Courtesy of Roku
Roku easily beat Wall Street forecasts for second-quarter 2021 earnings — posting record 81% revenue growth — but the net number of new active user accounts fell shy of analyst expectations. What’s more, the total number of hours streamed fell by 1 billion hours from the prior quarter.
Total net revenue grew 81% year-over-year to $645 million, and Roku reported net income of $73.5 million, or 52 cents per diluted share. On average, Wall Street analysts expected Roku to post Q2 revenue of $618.5 million and EPS of 12 cents.
Besides the slowing account growth and drop in streaming hours from Q1, Roku reported a negative gross margin for its hardware business of -5.9%. The company blamed higher component and shipping costs and Roku’s decision to eat those escalating expenses by “insulat[ing] consumers from increased costs for Roku players.”
Roku shares were down 8.5% in after-hours trading.
For Q3, Roku estimated net revenue of $675 million-$685 million, which at the midpoint would represent 51% year-over-year growth. Roku said it “anticipate[s] quarterly sequential increases in operating expenses in the second half of 2021 from our investments in headcount, product development, and sales & marketing.” As a result, it expects profits to take a hit in Q3: Roku forecast adjusted EBITDA of $60 million-$70 million, compared with $56.2 million in Q3 2019 and $122.4 million in Q2 2021.
In Q2, Roku’s active accounts reached 55.1 million, an increase of 1.5 million active accounts from Q1. Morgan Stanley analysts expected Roku to end the quarter with 56.2 million accounts. Meanwhile, streaming hours on the Roku platform for Q2 were 17.4 billion hours, a decrease of 1 billion hours from Q1 2021 (or about 5% sequentially).
Q2 net adds “were higher than pre-COVID levels in Q2 2019, but as expected, lower than the pandemic-related surge of Q2 2020,” Roku said in its letter to shareholders.
The company blamed the sequential decline in streaming hours on consumers seeking “increased out-of-home entertainment activities (such as dining and travel) in Q2 as a result of pent-up demand and the loosening of COVID-19 restrictions.”
Citing Nielsen measurements, Roku claimed it still “significantly outperformed” the TV industry in the most recent quarter. Roku’s streaming hours increasing nearly 19% globally in Q2 year over year compared with a nearly 19% decline in traditional TV consumption, per Nielsen estimates.
For Q2, Roku’s Platform segment — which includes advertising and share of subscription revenue from partners — revenue topped $532 million, up 117% year-over-year. Average revenue per user for the quarter (on a trailing 12-month basis) climbed 46% year-over-year to $36.46.
On the Roku Channel front, Roku has been opportunistically snapping up exclusive and original content that it can monetize with ads.

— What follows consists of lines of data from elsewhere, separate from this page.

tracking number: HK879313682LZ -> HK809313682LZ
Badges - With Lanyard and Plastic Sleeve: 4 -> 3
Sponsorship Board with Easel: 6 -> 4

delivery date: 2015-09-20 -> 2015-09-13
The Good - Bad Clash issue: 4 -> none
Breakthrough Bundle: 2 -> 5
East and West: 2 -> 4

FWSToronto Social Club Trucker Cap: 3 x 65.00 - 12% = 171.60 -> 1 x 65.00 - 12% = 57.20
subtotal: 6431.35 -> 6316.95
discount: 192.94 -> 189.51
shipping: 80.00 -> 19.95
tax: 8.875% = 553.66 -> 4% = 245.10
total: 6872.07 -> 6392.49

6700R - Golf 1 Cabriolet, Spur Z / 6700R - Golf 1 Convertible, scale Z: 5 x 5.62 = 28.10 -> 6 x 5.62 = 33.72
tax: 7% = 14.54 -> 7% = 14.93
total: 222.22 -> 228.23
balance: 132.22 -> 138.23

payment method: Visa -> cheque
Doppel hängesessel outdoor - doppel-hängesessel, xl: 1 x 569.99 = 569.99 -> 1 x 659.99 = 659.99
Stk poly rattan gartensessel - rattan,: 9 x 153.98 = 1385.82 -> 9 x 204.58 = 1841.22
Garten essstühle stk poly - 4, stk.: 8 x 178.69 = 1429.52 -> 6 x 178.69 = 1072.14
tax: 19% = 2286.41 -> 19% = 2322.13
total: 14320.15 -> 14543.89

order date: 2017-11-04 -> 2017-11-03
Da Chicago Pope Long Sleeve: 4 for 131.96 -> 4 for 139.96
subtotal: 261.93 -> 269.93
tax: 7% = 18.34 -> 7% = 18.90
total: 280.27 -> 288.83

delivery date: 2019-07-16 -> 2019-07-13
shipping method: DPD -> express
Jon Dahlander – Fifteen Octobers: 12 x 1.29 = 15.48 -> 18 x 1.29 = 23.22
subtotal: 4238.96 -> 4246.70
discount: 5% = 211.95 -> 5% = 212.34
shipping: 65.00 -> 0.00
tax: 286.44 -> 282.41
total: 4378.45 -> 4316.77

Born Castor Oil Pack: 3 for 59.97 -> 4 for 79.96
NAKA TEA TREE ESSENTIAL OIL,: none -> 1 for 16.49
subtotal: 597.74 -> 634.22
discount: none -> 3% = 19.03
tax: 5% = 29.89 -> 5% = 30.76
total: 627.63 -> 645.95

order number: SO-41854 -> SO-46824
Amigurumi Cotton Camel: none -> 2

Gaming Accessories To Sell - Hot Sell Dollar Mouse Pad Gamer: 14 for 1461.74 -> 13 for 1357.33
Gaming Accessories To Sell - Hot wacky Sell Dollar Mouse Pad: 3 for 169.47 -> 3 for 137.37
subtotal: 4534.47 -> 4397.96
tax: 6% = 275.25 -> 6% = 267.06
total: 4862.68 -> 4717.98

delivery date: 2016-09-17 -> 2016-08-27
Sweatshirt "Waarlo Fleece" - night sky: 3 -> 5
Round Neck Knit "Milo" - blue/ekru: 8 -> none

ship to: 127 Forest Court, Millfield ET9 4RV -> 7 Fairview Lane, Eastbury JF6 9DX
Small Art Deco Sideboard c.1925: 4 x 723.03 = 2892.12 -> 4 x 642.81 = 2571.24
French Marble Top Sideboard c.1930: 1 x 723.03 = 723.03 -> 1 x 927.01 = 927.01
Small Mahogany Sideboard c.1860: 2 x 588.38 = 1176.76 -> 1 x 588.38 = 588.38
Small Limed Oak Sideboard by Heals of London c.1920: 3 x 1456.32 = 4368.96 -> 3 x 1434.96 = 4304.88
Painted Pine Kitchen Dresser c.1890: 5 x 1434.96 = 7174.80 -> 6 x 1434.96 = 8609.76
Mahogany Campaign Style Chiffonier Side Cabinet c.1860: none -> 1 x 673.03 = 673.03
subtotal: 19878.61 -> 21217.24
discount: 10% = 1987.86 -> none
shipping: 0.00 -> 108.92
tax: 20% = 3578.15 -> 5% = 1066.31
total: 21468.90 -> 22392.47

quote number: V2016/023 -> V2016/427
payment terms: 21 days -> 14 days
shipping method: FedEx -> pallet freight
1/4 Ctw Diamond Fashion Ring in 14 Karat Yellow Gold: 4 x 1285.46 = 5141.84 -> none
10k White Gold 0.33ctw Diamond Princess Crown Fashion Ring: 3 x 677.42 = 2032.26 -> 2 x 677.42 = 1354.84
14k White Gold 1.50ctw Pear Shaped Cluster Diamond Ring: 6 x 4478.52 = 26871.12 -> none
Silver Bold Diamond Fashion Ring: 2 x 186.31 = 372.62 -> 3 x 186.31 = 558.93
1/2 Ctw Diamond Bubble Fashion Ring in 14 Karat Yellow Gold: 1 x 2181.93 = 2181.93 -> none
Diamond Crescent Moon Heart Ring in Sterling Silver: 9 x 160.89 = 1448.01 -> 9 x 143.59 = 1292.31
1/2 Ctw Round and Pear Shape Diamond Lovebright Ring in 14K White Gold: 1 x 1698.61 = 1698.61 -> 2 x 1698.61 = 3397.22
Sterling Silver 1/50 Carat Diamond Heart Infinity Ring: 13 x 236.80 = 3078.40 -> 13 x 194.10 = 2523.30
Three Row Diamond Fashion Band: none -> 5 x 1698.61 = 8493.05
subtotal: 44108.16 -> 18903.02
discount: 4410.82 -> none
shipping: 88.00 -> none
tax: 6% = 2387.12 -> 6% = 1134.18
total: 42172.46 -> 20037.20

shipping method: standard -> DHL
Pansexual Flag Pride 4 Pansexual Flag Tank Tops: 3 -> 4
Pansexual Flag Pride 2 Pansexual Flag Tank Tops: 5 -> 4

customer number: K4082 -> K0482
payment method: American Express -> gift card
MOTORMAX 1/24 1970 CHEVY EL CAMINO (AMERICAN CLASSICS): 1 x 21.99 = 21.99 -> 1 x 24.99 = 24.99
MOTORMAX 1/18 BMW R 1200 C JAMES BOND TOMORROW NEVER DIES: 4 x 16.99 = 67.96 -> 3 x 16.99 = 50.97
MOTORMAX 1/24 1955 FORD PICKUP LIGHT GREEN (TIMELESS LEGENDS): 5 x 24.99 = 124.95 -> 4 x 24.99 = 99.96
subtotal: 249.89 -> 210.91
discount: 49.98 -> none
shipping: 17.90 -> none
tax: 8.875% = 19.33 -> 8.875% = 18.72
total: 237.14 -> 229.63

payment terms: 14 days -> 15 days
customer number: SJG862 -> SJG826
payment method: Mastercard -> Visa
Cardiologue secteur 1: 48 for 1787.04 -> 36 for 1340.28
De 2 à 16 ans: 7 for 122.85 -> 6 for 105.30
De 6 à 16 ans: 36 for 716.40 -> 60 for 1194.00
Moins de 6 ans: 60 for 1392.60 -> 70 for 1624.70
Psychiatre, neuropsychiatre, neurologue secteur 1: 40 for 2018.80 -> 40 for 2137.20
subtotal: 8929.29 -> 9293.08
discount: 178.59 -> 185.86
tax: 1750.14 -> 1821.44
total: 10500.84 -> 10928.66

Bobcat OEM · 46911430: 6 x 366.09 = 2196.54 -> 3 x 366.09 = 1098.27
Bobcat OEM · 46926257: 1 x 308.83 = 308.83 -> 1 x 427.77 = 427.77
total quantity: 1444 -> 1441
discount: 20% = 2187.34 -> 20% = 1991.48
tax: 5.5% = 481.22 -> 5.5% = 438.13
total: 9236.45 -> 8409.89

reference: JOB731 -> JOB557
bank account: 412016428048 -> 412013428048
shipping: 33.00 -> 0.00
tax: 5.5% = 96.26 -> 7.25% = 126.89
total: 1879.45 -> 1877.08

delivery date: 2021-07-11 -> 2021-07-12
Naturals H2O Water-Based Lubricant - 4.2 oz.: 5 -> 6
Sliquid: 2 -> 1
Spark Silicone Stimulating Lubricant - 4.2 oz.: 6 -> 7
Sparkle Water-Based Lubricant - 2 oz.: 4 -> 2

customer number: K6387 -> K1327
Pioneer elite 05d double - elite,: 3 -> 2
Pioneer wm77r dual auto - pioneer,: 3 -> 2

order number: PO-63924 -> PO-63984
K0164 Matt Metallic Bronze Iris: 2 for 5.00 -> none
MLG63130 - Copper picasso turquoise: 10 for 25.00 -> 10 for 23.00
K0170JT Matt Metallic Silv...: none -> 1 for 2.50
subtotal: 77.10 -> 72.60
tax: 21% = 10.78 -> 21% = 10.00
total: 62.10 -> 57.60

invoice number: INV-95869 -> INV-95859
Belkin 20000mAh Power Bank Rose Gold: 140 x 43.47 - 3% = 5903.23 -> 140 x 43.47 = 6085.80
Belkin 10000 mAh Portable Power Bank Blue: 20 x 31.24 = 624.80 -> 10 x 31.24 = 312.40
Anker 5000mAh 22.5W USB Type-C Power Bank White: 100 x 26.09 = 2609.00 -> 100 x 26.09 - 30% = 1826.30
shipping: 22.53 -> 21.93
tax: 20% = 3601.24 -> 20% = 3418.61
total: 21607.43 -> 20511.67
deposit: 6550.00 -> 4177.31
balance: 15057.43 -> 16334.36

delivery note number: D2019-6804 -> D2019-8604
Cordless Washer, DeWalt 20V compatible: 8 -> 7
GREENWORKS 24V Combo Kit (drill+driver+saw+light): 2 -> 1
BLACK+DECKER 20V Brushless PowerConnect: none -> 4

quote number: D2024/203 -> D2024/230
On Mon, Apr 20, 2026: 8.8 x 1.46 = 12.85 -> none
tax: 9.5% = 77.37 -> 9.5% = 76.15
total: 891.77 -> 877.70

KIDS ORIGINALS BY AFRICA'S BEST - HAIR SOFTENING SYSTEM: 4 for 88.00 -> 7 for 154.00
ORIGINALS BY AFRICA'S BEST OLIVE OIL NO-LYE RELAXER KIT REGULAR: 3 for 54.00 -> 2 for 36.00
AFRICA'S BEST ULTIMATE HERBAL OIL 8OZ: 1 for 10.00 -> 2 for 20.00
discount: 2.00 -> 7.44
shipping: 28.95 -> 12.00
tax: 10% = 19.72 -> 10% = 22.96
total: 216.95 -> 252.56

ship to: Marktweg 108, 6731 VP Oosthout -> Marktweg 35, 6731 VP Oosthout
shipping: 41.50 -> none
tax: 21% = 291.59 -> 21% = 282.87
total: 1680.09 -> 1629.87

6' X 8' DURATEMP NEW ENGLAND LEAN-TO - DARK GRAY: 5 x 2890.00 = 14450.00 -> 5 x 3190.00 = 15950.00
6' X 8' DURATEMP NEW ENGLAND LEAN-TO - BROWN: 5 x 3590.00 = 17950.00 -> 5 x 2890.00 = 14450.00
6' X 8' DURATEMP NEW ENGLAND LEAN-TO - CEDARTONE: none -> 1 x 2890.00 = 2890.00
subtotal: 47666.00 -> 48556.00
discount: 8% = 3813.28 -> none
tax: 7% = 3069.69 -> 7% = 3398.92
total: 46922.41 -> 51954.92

Earlier this year, for example, Roku paid substantially less than $100 million for the assets of Quibi, which had landed $1.75 billion in funding, and bowed a batch of 30 Quibi shows (rebranded as Roku Originals) in May. It plans to roll out another 45 shows from Quibi’s library later this year. The Quibi shows collectively earned eight 2021 Emmy Awards nominations in short-form categories.
With the initial Quibi shows, the Roku Channel saw “record-breaking reach” from May 20-June 3, according to the company, with more unique accounts streaming the Roku Channel than any other two-week period. According to Roku, more active accounts streamed a Roku Original in the first two weeks on the Roku Channel than the number of Quibi accounts did on Quibi over the brief nine months of the app’s lifetime. But Roku didn’t release actual viewership numbers.
CEO Anthony Wood, who also called out the company’s acquisition of This Old House, said on the earnings call that the company would continue to look for content assets to acquire but he didn’t go into detail.
In late April, Roku removed the YouTube TV app from the Roku channel store over a dispute on distribution terms for the core YouTube app. In response, YouTube launched a new feature to let users access to YouTube TV from within the YouTube app, starting with Roku devices.
“We’re working to resolve this in a way that’s good for Roku and consumers, but we don’t have a resolution,” Scott Rosenberg, Roku’s SVP of platform business, said on the Q2 call. He reiterated Roku’s position that “this is not a carriage dispute.” He said the company is not asking for better economic terms for YouTube TV distribution but rather that Roku doesn’t want Google to dictate terms for search on its platform.
Also on the call, Wood said he doesn’t think of Roku as a “gatekeeper” vis-à-vis deals with content partners. “We are in a very competitive market,” he said, citing rivals like Samsung, Google and Amazon.
Variety's Todd Spangler contributed to this post.